**THE TASK:** Below are the records; reproduce all of them exactly but without any images.

**INFORMATION SUPPLIED:**
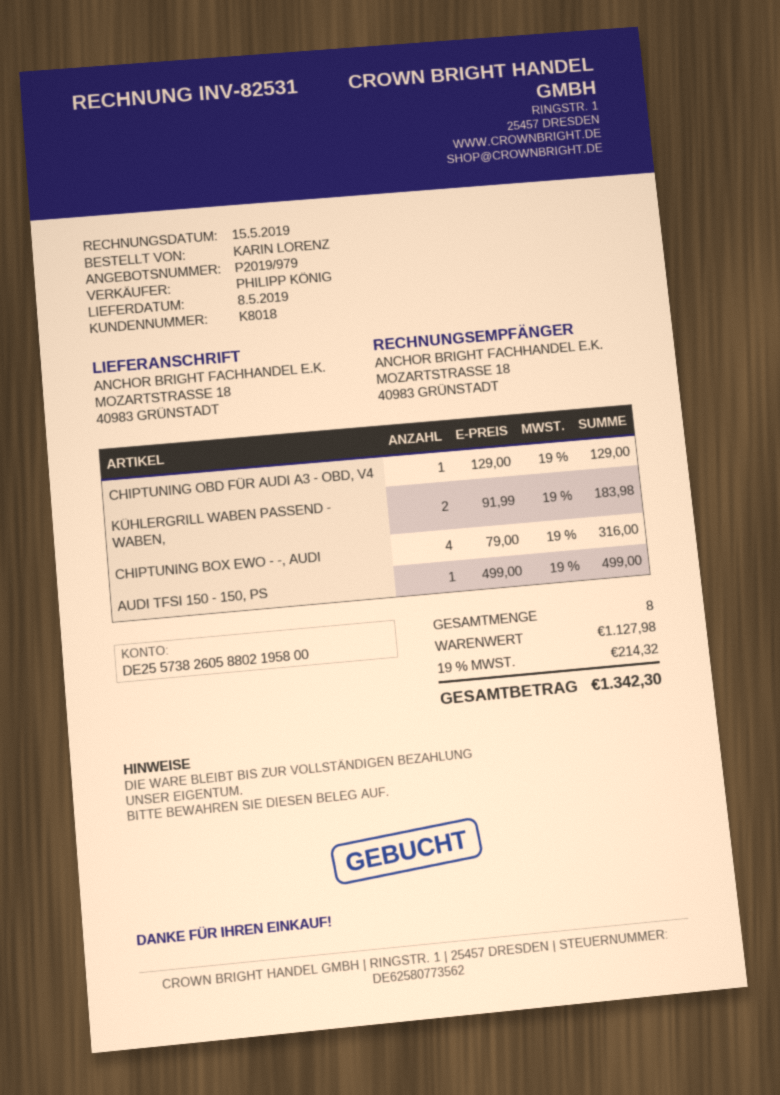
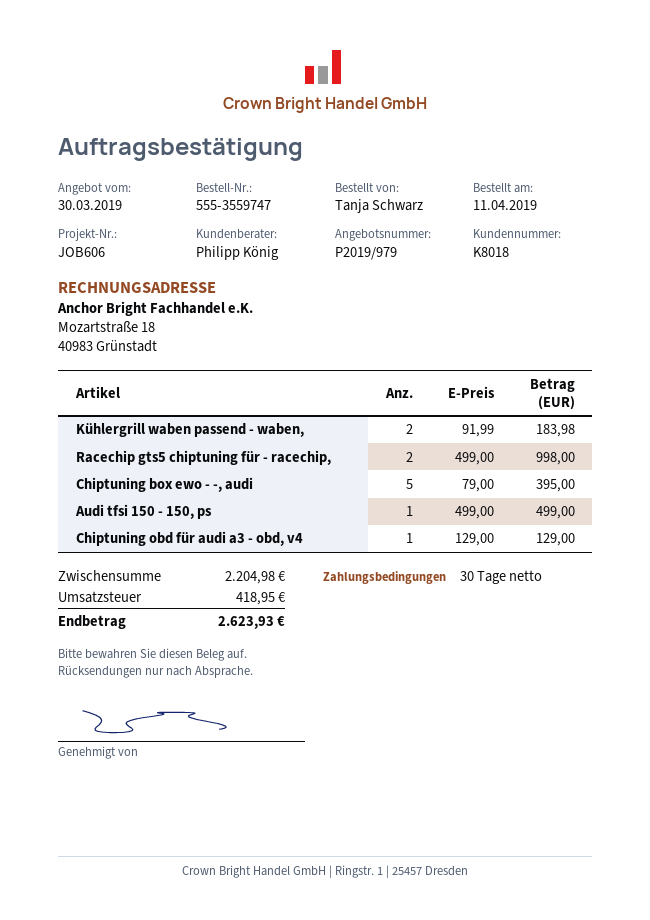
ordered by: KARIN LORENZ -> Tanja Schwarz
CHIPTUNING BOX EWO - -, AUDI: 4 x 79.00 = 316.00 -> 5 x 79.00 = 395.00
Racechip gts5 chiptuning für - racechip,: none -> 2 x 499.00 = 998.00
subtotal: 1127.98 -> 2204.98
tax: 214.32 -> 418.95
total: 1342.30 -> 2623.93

**OUTPUT OF THE EXERCISE:**
ordered by: KARIN LORENZ -> Tanja Schwarz
CHIPTUNING BOX EWO - -, AUDI: 4 x 79.00 = 316.00 -> 5 x 79.00 = 395.00
Racechip gts5 chiptuning für - racechip,: none -> 2 x 499.00 = 998.00
subtotal: 1127.98 -> 2204.98
tax: 214.32 -> 418.95
total: 1342.30 -> 2623.93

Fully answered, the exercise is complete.